┌──

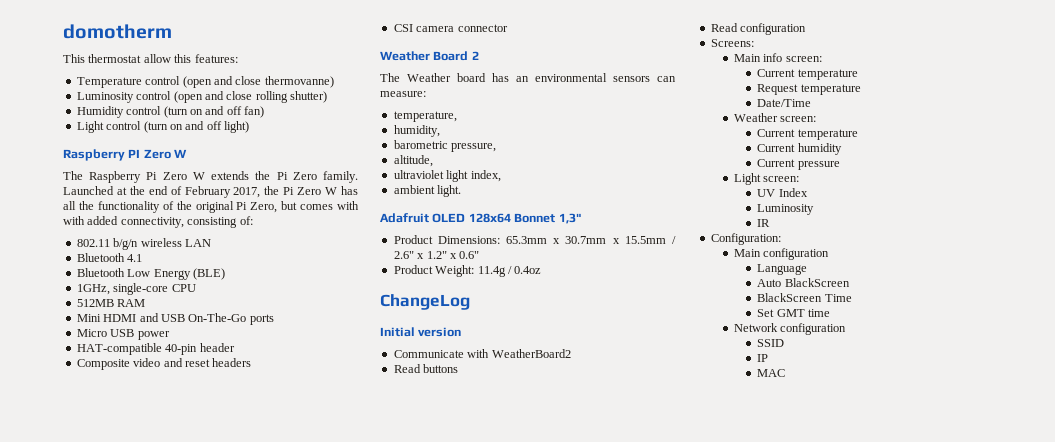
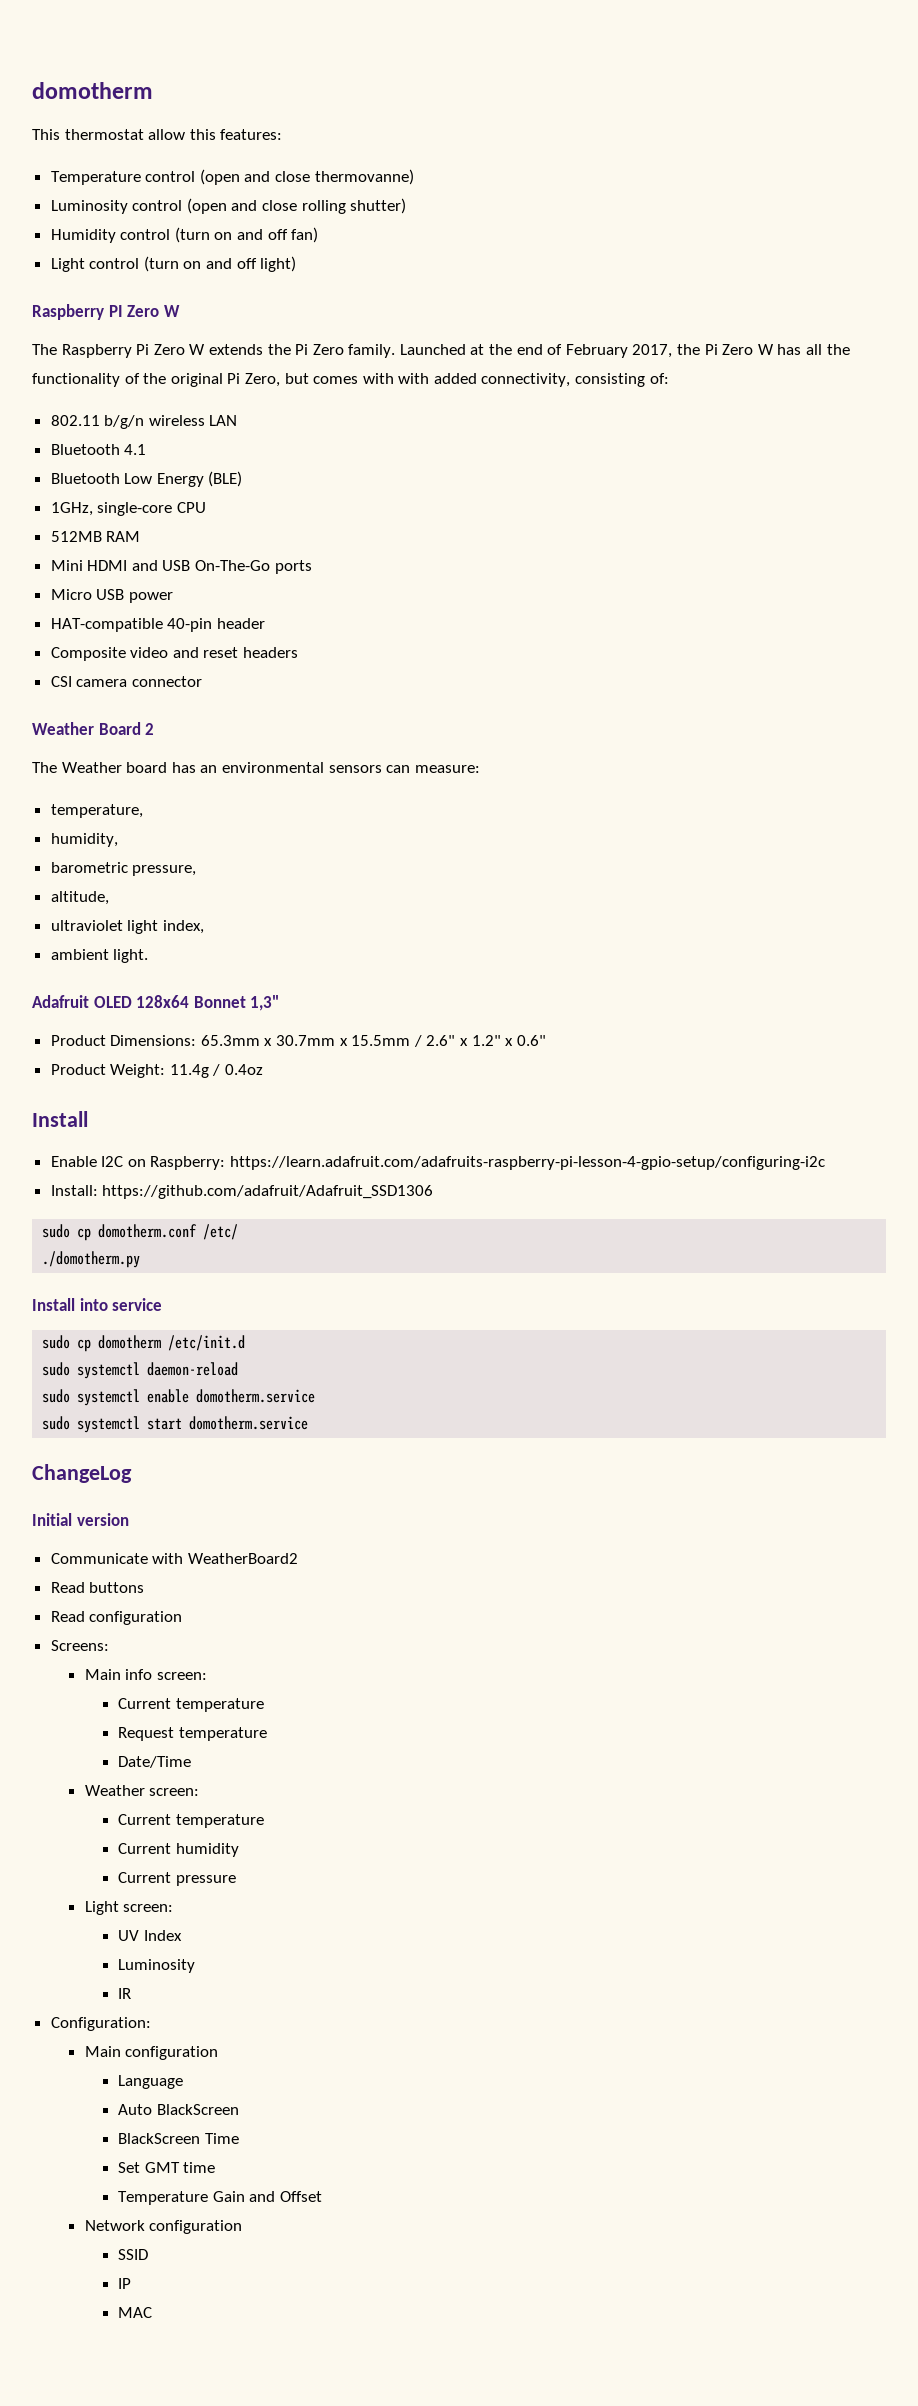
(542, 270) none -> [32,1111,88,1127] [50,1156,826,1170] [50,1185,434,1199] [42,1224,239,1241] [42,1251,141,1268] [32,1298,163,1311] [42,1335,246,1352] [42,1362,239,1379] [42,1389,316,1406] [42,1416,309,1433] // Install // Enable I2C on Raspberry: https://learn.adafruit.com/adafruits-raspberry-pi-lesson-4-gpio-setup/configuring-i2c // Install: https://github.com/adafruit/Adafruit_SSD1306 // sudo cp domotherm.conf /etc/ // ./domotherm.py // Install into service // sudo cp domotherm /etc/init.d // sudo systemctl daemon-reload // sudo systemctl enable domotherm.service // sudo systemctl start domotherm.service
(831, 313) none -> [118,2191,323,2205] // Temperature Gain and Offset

└──
┌──

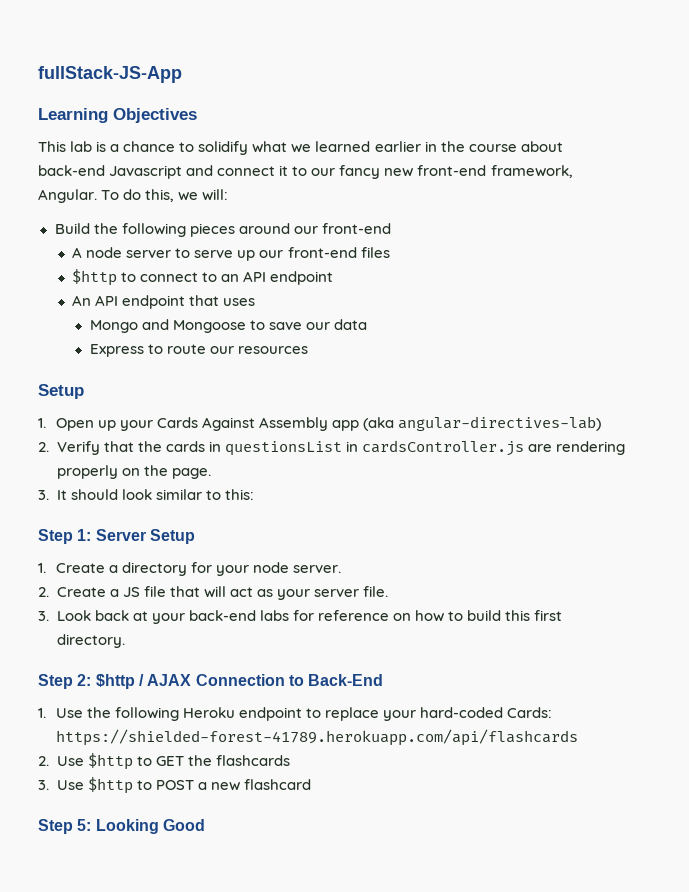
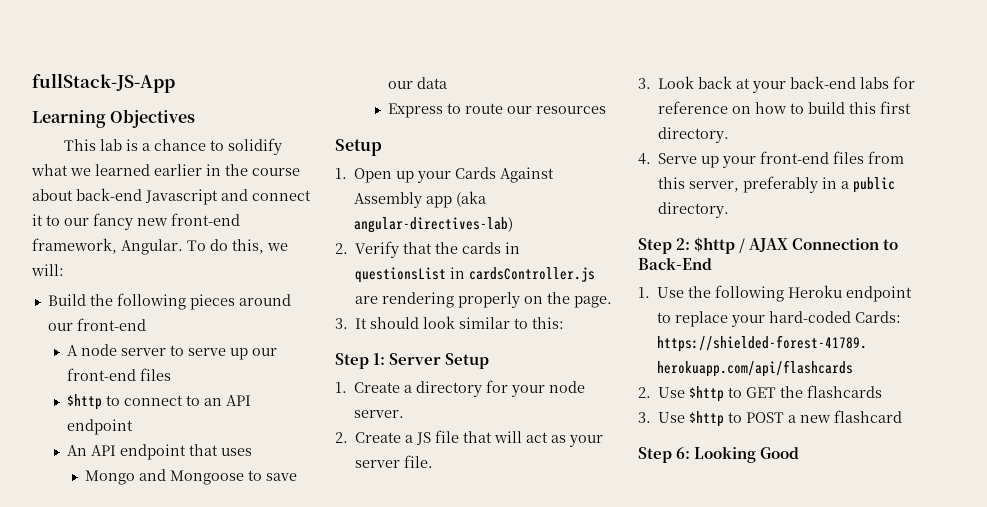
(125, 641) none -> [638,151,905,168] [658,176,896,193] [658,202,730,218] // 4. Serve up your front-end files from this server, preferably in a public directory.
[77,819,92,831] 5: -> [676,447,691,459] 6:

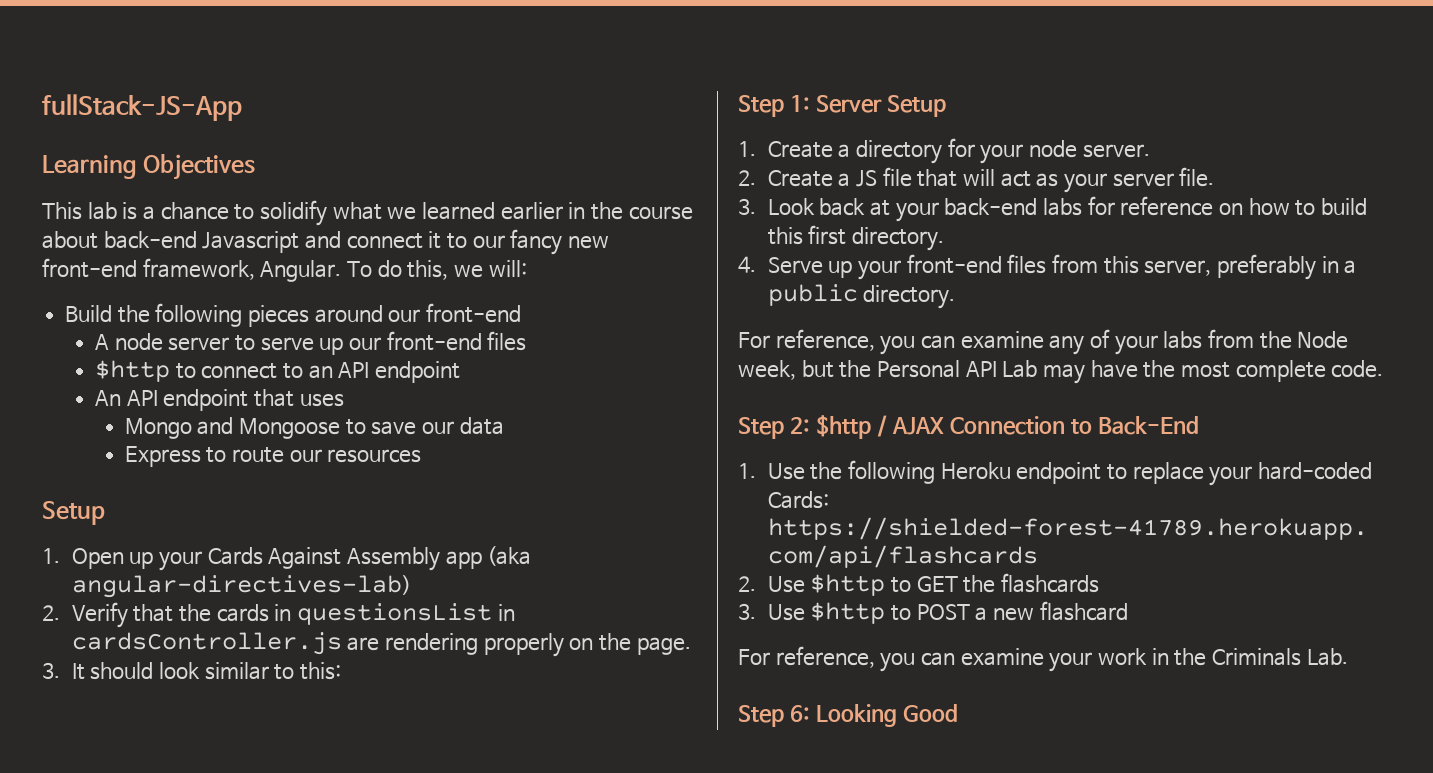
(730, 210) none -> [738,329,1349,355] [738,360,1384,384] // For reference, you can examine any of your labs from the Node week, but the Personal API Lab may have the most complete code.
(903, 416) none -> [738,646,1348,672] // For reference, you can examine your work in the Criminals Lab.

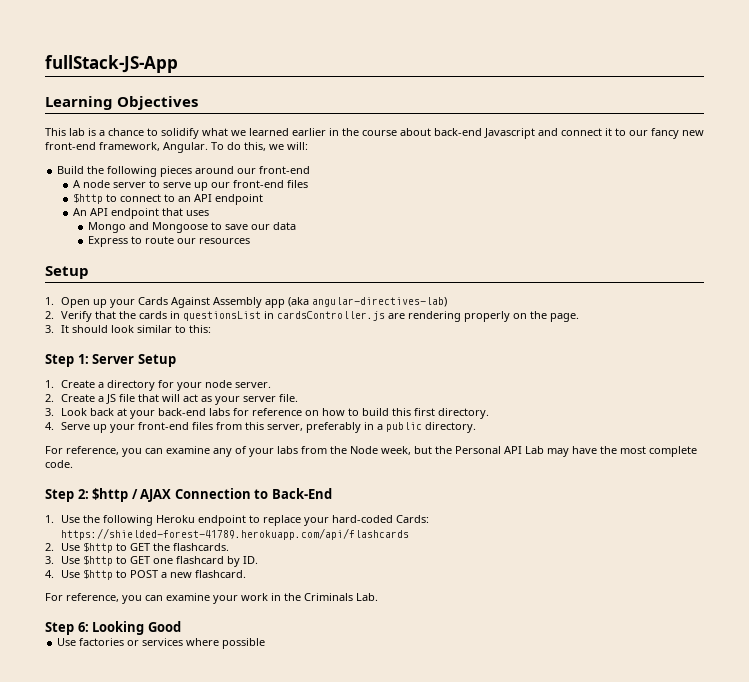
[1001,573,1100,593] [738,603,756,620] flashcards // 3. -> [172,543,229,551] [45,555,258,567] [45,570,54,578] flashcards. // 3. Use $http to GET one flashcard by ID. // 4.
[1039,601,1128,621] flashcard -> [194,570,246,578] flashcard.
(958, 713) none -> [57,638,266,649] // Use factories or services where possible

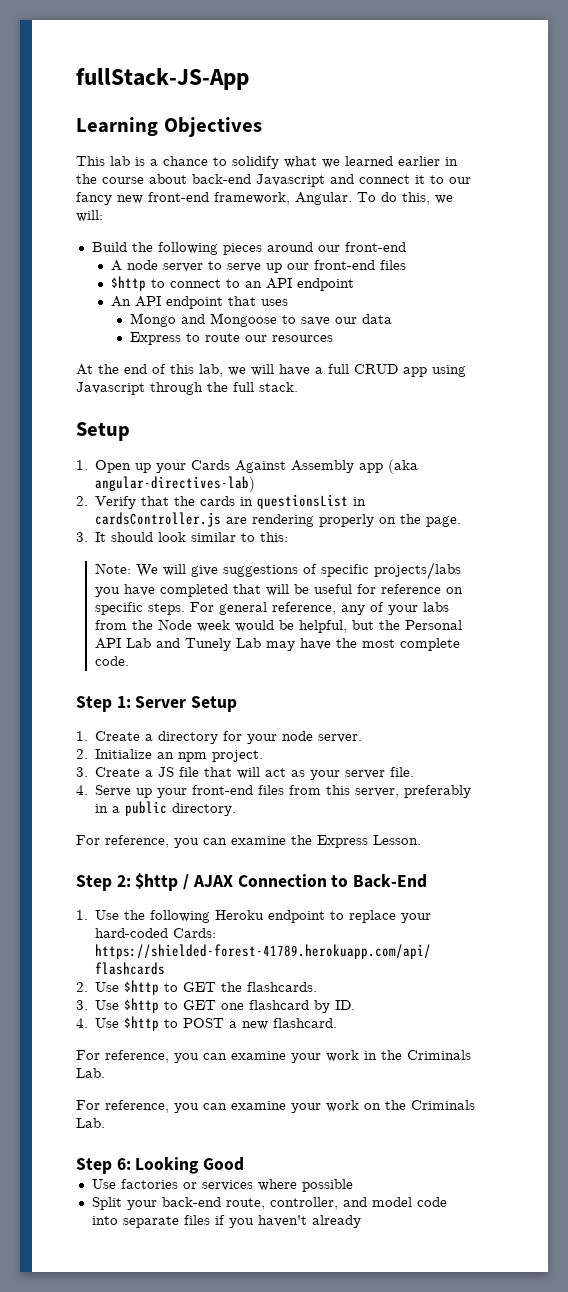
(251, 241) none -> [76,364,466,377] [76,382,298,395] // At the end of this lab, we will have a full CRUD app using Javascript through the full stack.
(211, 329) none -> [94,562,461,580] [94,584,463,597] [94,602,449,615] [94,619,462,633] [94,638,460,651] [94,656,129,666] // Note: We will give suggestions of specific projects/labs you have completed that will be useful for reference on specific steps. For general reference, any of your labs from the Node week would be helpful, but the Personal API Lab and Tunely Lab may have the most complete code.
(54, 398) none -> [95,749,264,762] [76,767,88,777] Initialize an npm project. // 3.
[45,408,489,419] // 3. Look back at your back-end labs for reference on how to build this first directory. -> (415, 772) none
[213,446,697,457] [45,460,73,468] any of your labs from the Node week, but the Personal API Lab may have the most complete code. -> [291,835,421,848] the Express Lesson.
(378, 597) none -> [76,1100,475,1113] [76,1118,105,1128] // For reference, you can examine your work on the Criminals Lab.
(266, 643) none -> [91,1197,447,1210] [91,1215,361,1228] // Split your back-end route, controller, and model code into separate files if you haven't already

└──

(What the task asks): Here the job is to set down exactly the lines of the material above that fall between the one with "[213,446,697,457] [45,460,73,468] any" and the one with "(378, 597) none", inclusive, and nothing beyond them.

(Output below):
[213,446,697,457] [45,460,73,468] any of your labs from the Node week, but the Personal API Lab may have the most complete code. -> [291,835,421,848] the Express Lesson.
(378, 597) none -> [76,1100,475,1113] [76,1118,105,1128] // For reference, you can examine your work on the Criminals Lab.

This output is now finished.